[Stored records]
+++

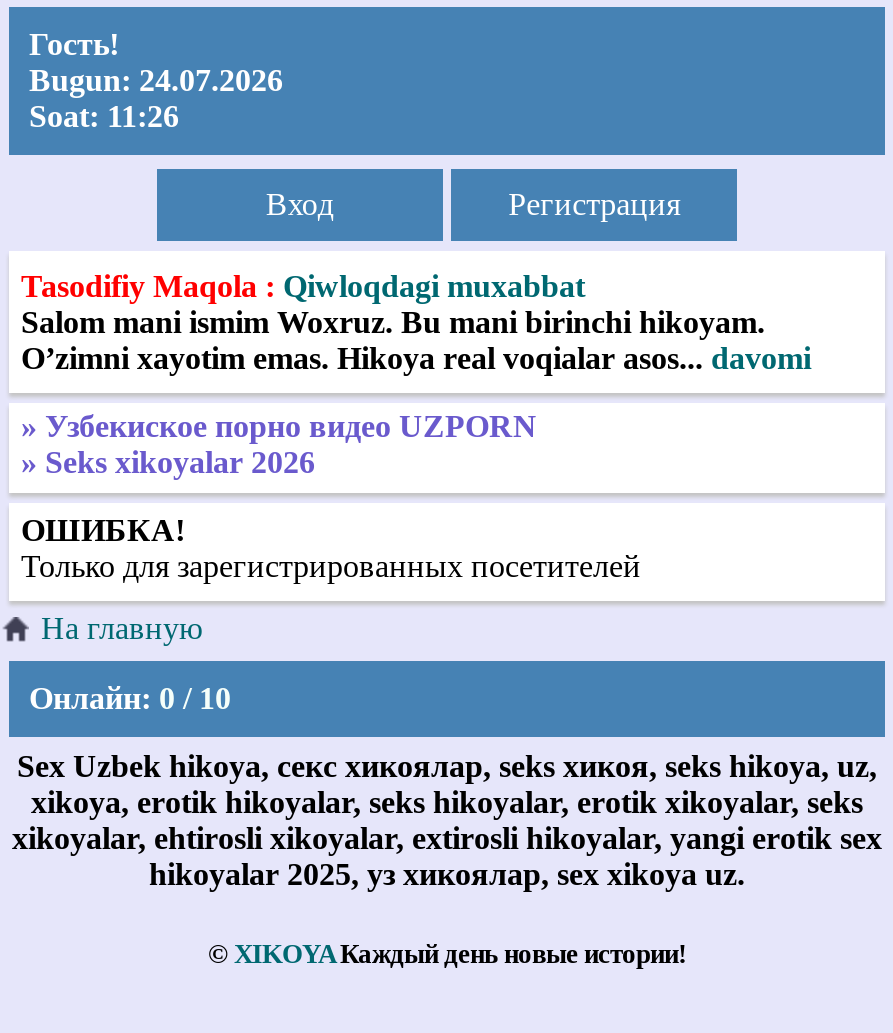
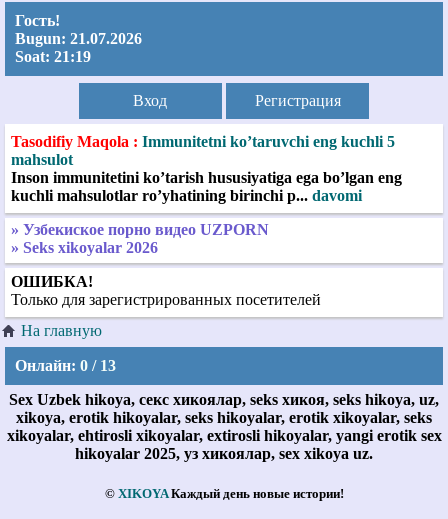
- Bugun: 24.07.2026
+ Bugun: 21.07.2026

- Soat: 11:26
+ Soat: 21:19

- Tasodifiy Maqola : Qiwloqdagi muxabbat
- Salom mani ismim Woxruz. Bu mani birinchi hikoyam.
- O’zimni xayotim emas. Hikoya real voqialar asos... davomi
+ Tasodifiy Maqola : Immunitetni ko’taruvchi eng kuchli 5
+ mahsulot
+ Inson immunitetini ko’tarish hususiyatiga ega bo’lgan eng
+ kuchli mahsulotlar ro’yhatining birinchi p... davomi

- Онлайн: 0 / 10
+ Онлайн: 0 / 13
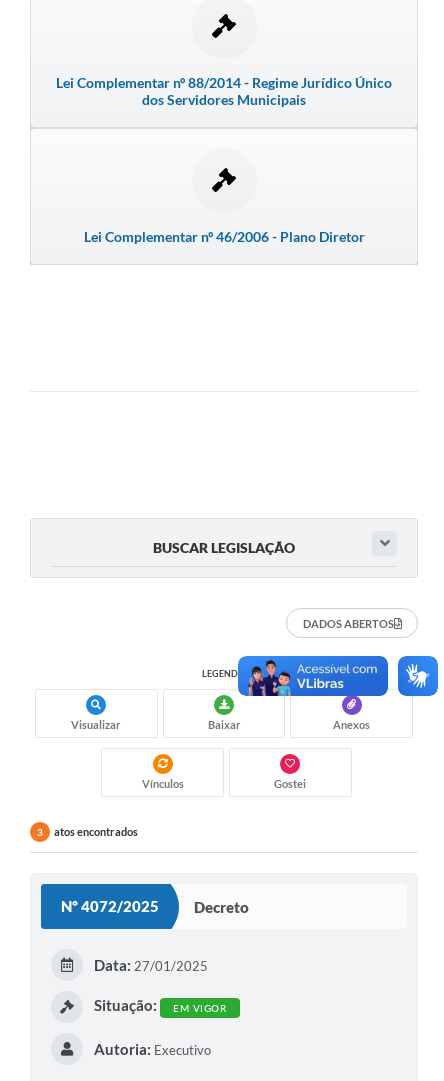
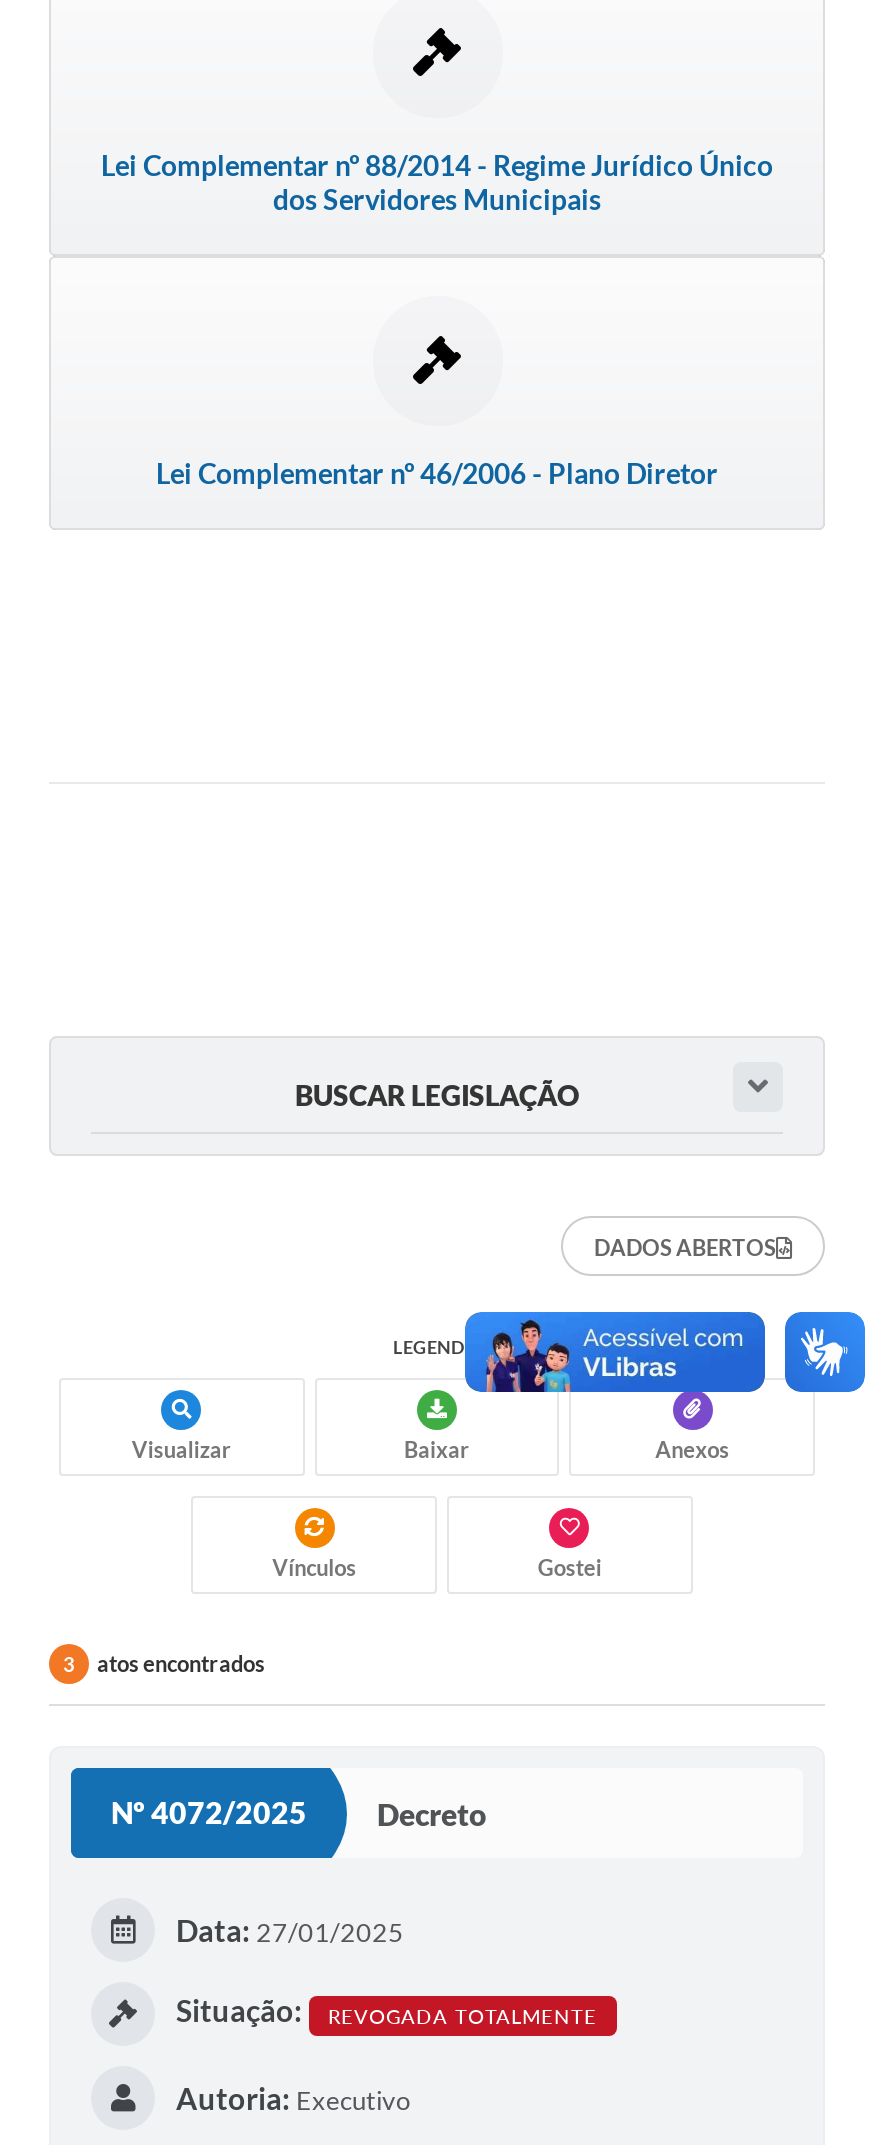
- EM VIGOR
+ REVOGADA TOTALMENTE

+++

Using the records above, report each line that contains the word "Tasodifiy" by copying it.

FINISHED EXERCISE
- Tasodifiy Maqola : Qiwloqdagi muxabbat
+ Tasodifiy Maqola : Immunitetni ko’taruvchi eng kuchli 5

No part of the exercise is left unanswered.